● **Provided entries**
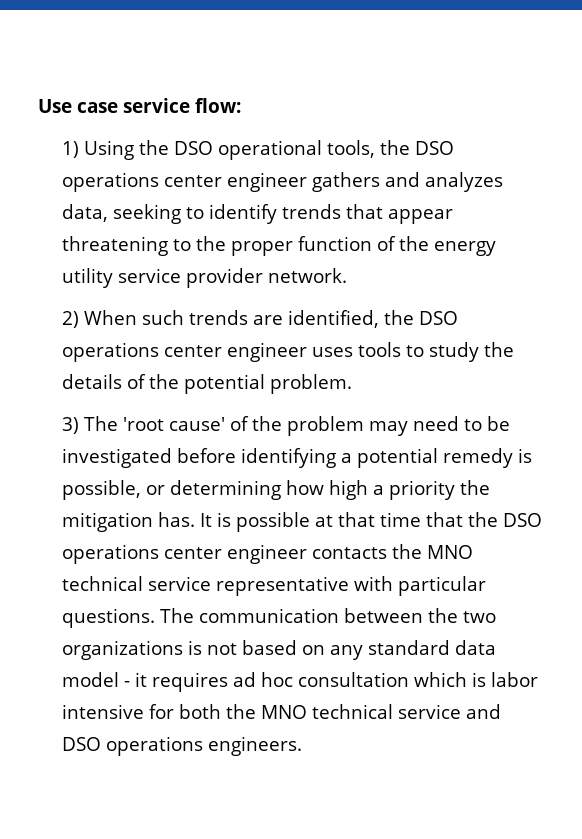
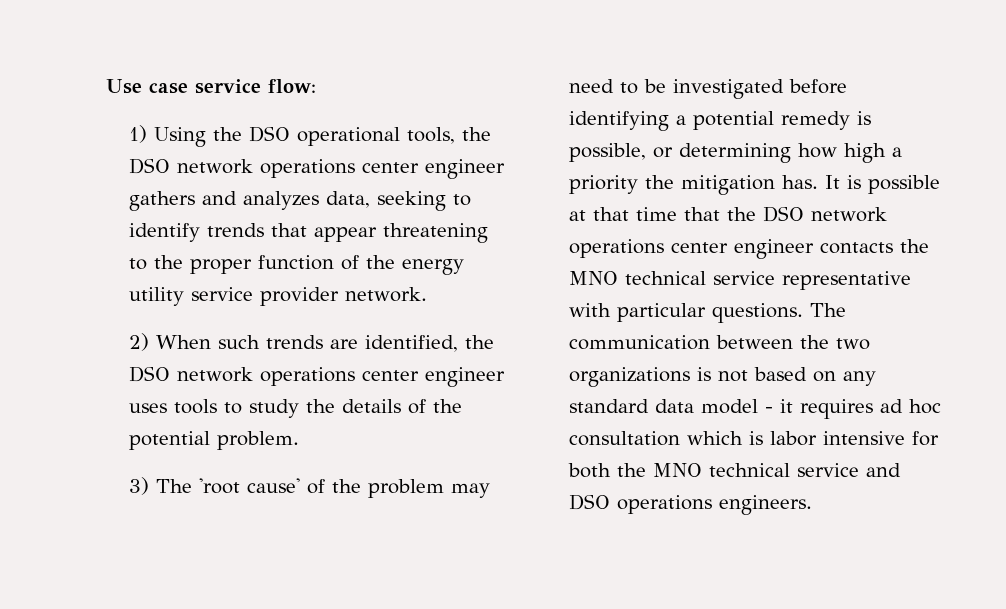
- 1) Using the DSO operational tools, the DSO operations center engineer gathers and analyzes data, seeking to identify trends that appear threatening to the proper function of the energy utility service provider network.
+ 1) Using the DSO operational tools, the DSO network operations center engineer gathers and analyzes data, seeking to identify trends that appear threatening to the proper function of the energy utility service provider network.
- 2) When such trends are identified, the DSO operations center engineer uses tools to study the details of the potential problem.
+ 2) When such trends are identified, the DSO network operations center engineer uses tools to study the details of the potential problem.
- It is possible at that time that the DSO operations center engineer contacts the MNO technical service representative with particular questions.
+ It is possible at that time that the DSO network operations center engineer contacts the MNO technical service representative with particular questions.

● **Activity**
Would you copy out each line of the records above where the word "trends" occurs?

● **Result of the task**
- 1) Using the DSO operational tools, the DSO operations center engineer gathers and analyzes data, seeking to identify trends that appear threatening to the proper function of the energy utility service provider network.
+ 1) Using the DSO operational tools, the DSO network operations center engineer gathers and analyzes data, seeking to identify trends that appear threatening to the proper function of the energy utility service provider network.
- 2) When such trends are identified, the DSO operations center engineer uses tools to study the details of the potential problem.
+ 2) When such trends are identified, the DSO network operations center engineer uses tools to study the details of the potential problem.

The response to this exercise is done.